May General Meeting Report Guest Speaker Dr. Nick Lomb, who has spent over 30 years with the Sydney Observatory, on the subject "How Australians discovered the Universe”
"Things will get a little political when Dr Lomb looks at the Governments role in the past and future developments in Australian Astronomy”. That’s what it said, in the promotion for Nick Lomb’s 23 July 2009 presentation of this same talk as part of the International Year of Astronomy Program at the UTS Blake Library City Campus, Haymarket NSW.

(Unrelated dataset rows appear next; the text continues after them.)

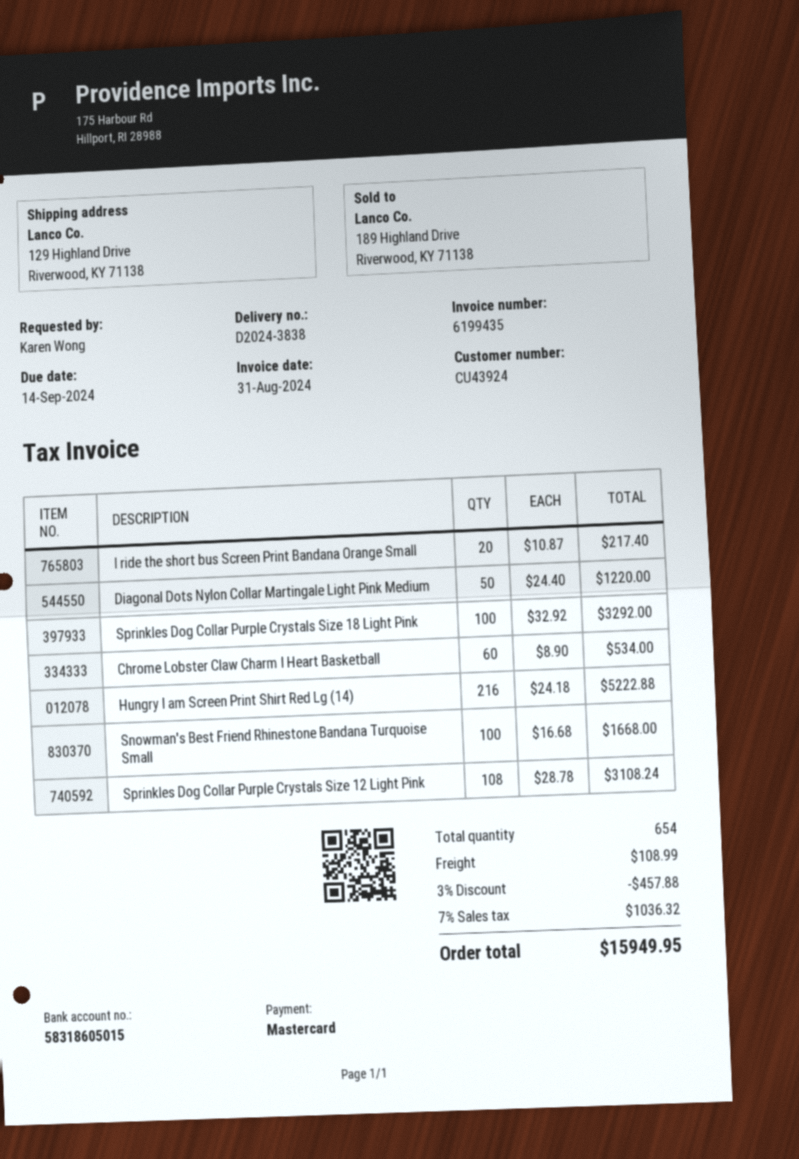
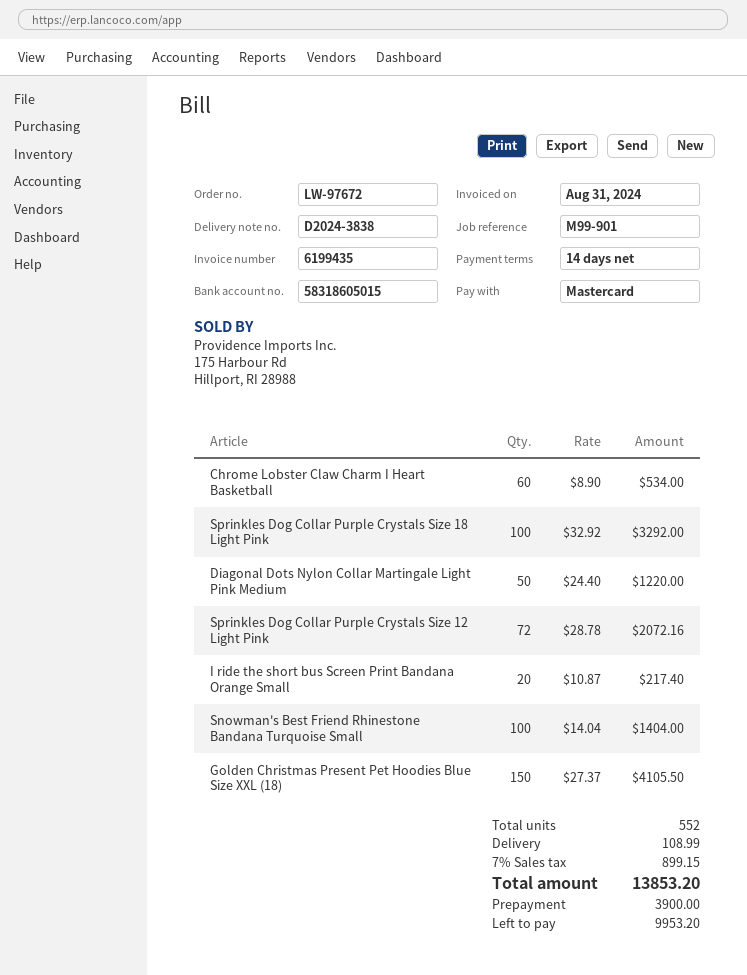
Hungry I am Screen Print Shirt Red Lg (14): 216 x 24.18 = 5222.88 -> none
Snowman's Best Friend Rhinestone Bandana Turquoise Small: 100 x 16.68 = 1668.00 -> 100 x 14.04 = 1404.00
Sprinkles Dog Collar Purple Crystals Size 12 Light Pink: 108 x 28.78 = 3108.24 -> 72 x 28.78 = 2072.16
Golden Christmas Present Pet Hoodies Blue Size XXL (18): none -> 150 x 27.37 = 4105.50
total quantity: 654 -> 552
discount: 3% = 457.88 -> none
tax: 7% = 1036.32 -> 7% = 899.15
total: 15949.95 -> 13853.20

Why is it, when people reflect on the history of astronomy, astronomy is so often shown denigrated, struggling for recognition, aligned with abstract sciences which short-sighted Governments feel just need lip service for public image. Without the foresight of astronomy’s intrinsic, long-term benefits to society, without a program of imaginative projects, astronomy can indeed appear to be an expensive nuisance and its continued maintenance an unwelcome burden. History is replete with sad stories of chronic lack of funding and or mis-management; quoting for example Dr Barry Clark in his November 2006 presentation Heritage of the Melbourne Observatory: "...stringent financial and staffing constraints caused the long rundown of the Melbourne Observatory and finally led to its closure in 1944-5 and the wholesale dispersal of most of its movable assets. This included the Great Melbourne Telescope, which was sold as scrap”.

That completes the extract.